La fierté ! C'est aussi cela Pierre. Fierté d'avoir servi son pays, fierté d'avoir pu aider ses camarades sur le champ de bataille, fierté d'avoir vaincu ses démons comme l'alcool, fierté de regarder le cancer en face pendant 15 ans et de lui hurler au visage, dans la délicatesse grammaticale qui le caractérisait : NON. VA TE FAIRE FOUTRE. PAS MAINTENANT. 

Pierre, l'enfant sage défendu sur les bancs de l'école par son frère mon père, oh, il a bien grandi ! Pierre, c'était le combattant du feu chez les pompiers de Paris, Pierre c'était le combattant de la Légion Étrangère, Pierre c'était le combattant de la maladie.

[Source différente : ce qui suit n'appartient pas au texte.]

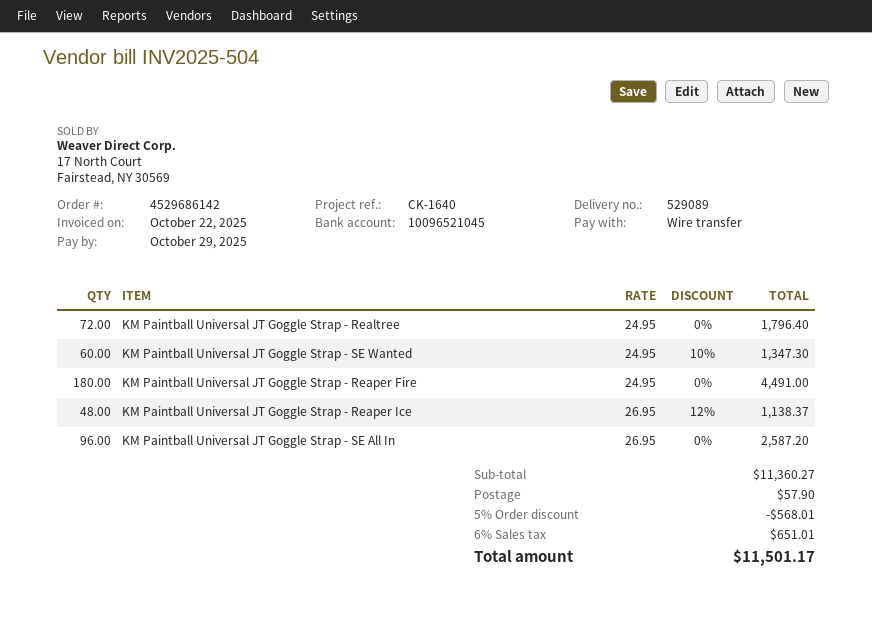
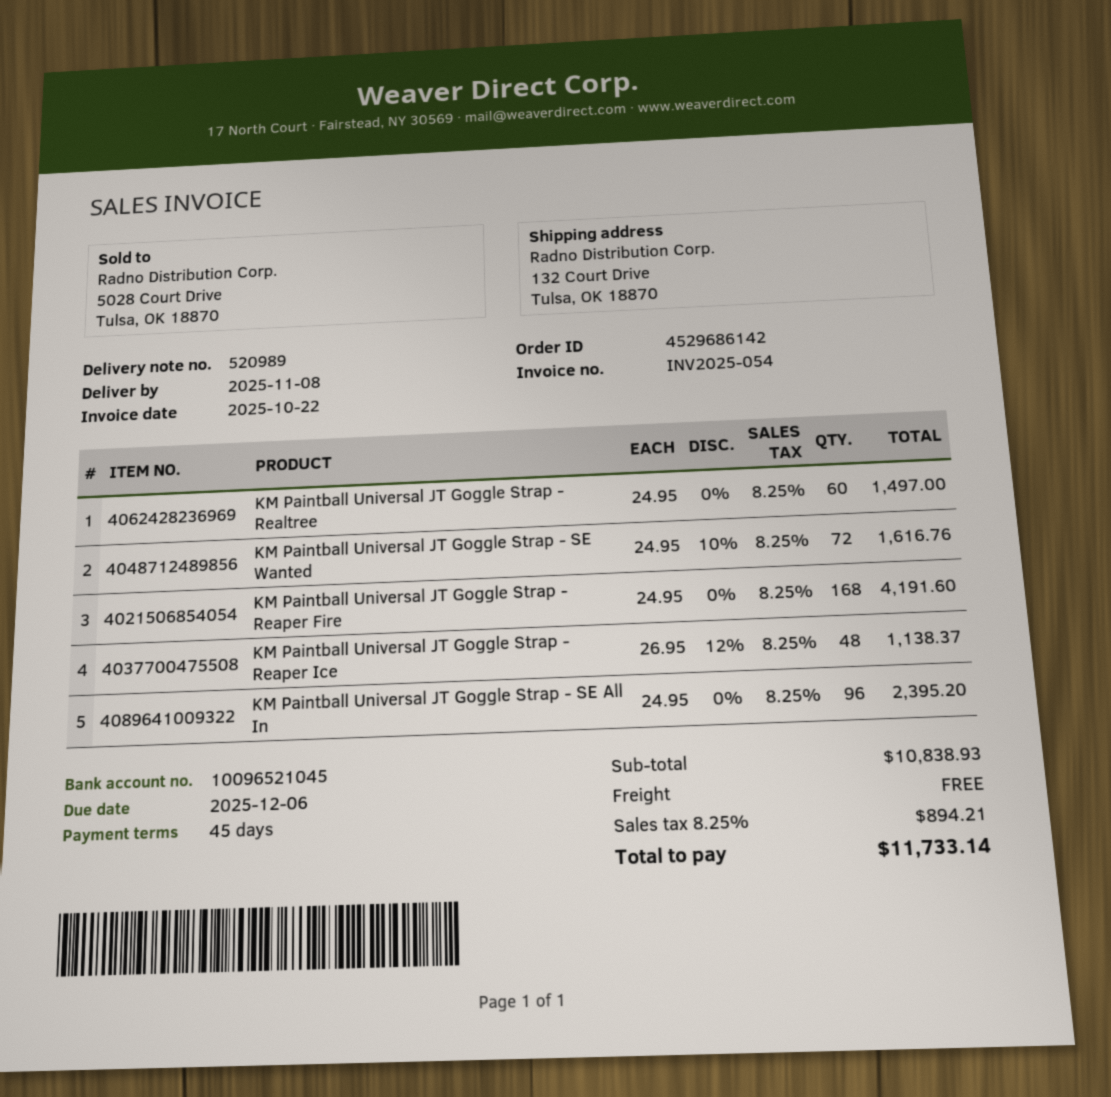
delivery note number: 529089 -> 520989
invoice number: INV2025-504 -> INV2025-054
due date: 2025-10-29 -> 2025-12-06
KM Paintball Universal JT Goggle Strap - Realtree: 72 x 24.95 = 1796.40 -> 60 x 24.95 = 1497.00
KM Paintball Universal JT Goggle Strap - SE Wanted: 60 x 24.95 - 10% = 1347.30 -> 72 x 24.95 - 10% = 1616.76
KM Paintball Universal JT Goggle Strap - Reaper Fire: 180 x 24.95 = 4491.00 -> 168 x 24.95 = 4191.60
KM Paintball Universal JT Goggle Strap - SE All In: 96 x 26.95 = 2587.20 -> 96 x 24.95 = 2395.20
subtotal: 11360.27 -> 10838.93
discount: 5% = 568.01 -> none
shipping: 57.90 -> 0.00
tax: 6% = 651.01 -> 8.25% = 894.21
total: 11501.17 -> 11733.14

Il s'est battu, encore et toujours, sans qu'on le comprenne par moment ; pour les enfants de sa fratrie, pour les enfants de sa patrie, pour ses enfants, pour les enfants de ses neveux. 

 

La dernière image que j'ai de mon oncle Pierre, c'est lui sur son lit hospitalier, ma propre nièce à ses côtés, la joie éclairant leurs visages, un large sourire aux lèvres. 

Je m'appelle Lomig Pierre E#### ; je me nomme du nom du fier combattant que j'honore aujourd'hui, et je porte témoignage : son sourire ravi et ingénu quand il regardait la nouvelle génération de petits E####, c'est cette dernière image que j'aimerais que, comme moi, comme eux, vous tous assemblés dans cette église emportiez au delà de ce porche en sortant.